Eysenbach G, Kohler Ch
Centre for Global eHealth Innovation, University Health Network, Toronto General Hospital, Canada.
AMIA Annu Symp Proc. 2003;2003:225-9.
While health information is often said to be the most sought after information on the web, empirical data on the actual frequency of health-related searches on the web are missing. In the present study we aimed to determine the prevalence of health-related searches on the web by analyzing search terms entered by people into popular search engines. We also made some preliminary attempts in qualitatively describing and classifying these searches. Occasional difficulties in determining what constitutes a "health-related" search led us to propose and validate a simple method to automatically classify a search string as "health-related". This method is based on determining the proportion of pages on the web containing the search string and the word "health", as a proportion of the total number of pages with the search string alone. Using human codings as gold standard we plotted a ROC curve and determined empirically that if this "co-occurance rate" is larger than 35%, the search string can be said to be health-related (sensitivity: 85.2%, specificity 80.4%). The results of our "human" codings of search queries determined that about 4.5% of all searches are "health-related". We estimate that globally a minimum of 6.75 Million health-related searches are being conducted on the web every day, which is roughly the same number of searches that have been conducted on the NLM Medlars system in 1996 in a full year.

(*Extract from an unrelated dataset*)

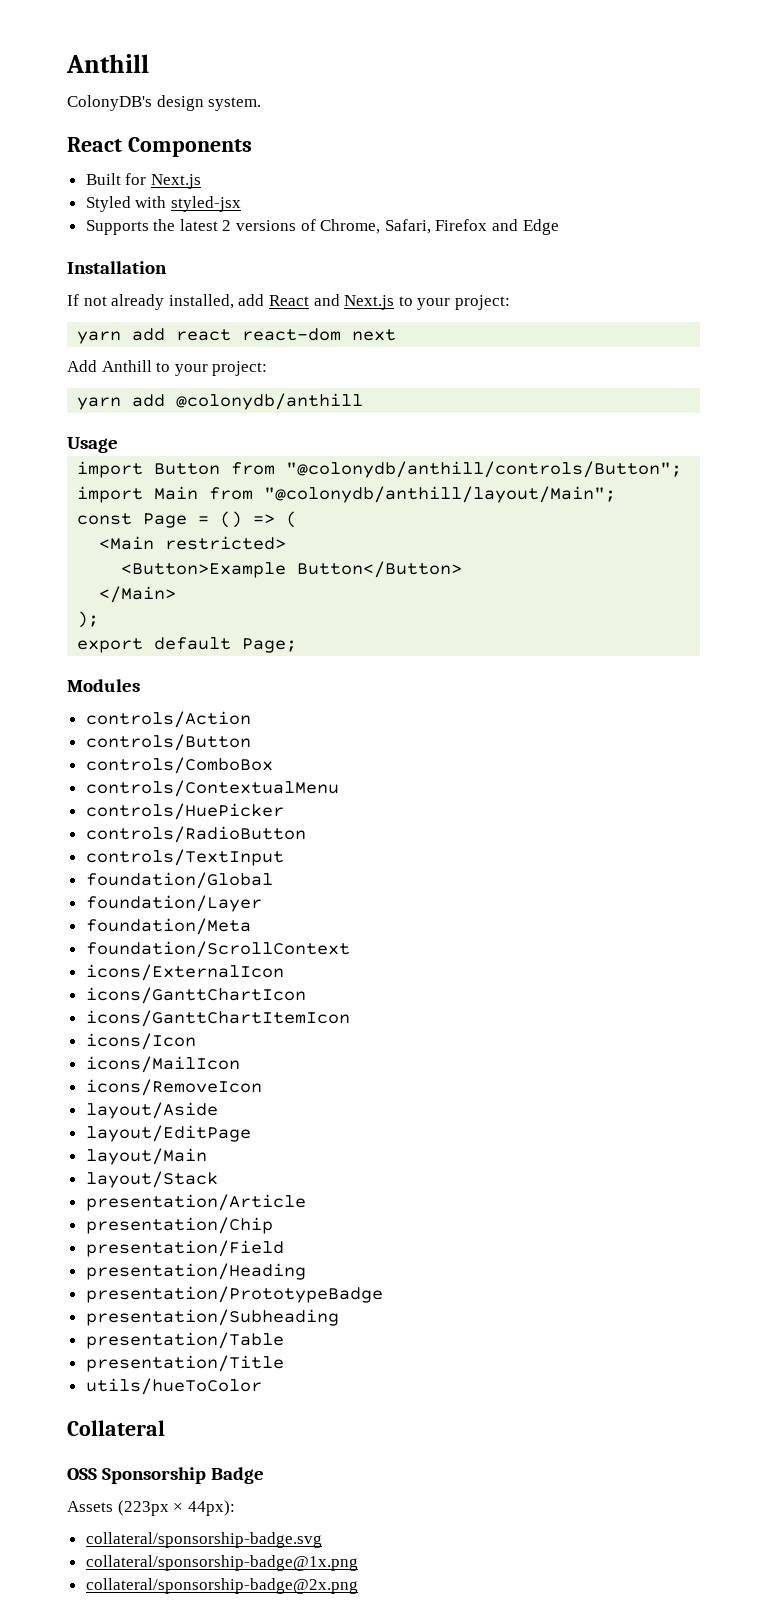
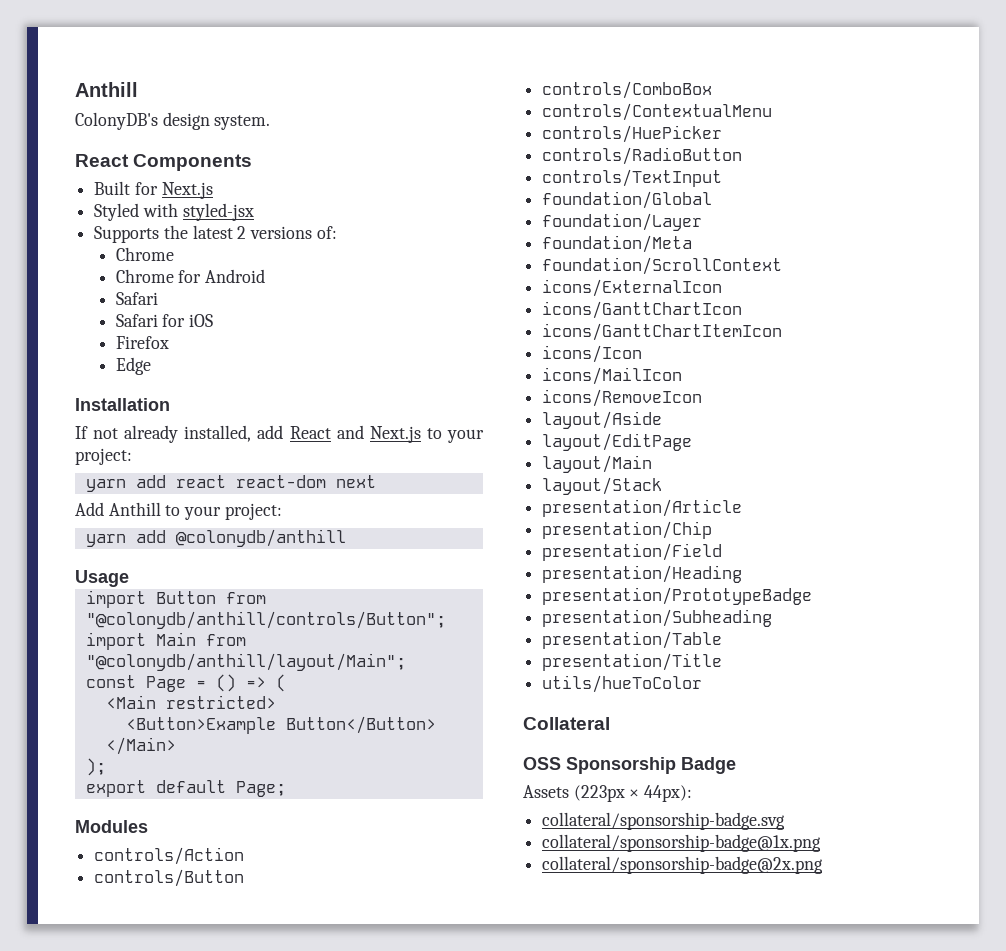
[300,219,431,234] of Chrome, Safari, -> [316,226,337,239] [115,247,174,261] [115,269,266,283] [115,292,158,305] [115,314,214,327] of: // Chrome // Chrome for Android // Safari // Safari for iOS //
[492,219,519,231] and -> (169, 342) //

虽然健康信息常被认为是网络上最受追捧的信息,但关于网络上与健康相关搜索的实际频率的实证数据却缺失。在本研究中,我们旨在通过分析人们在流行搜索引擎中输入的搜索词来确定网络上与健康相关搜索的流行程度。我们还在定性描述和分类这些搜索方面做了一些初步尝试。在确定什么构成“与健康相关”的搜索时偶尔遇到的困难促使我们提出并验证一种将搜索字符串自动分类为“与健康相关”的简单方法。该方法基于确定包含搜索字符串和“健康”一词的网页在仅包含搜索字符串的网页总数中所占的比例。以人工编码作为金标准,我们绘制了一条ROC曲线,并通过实证确定,如果这种“共现率”大于35%,则可以说搜索字符串与健康相关(敏感性:85.2%,特异性80.4%)。我们对搜索查询进行“人工”编码的结果表明,所有搜索中约4.5%是“与健康相关”的。我们估计,全球每天在网络上至少进行675万次与健康相关的搜索,这大致与1996年全年在NLM Medlars系统上进行的搜索次数相同。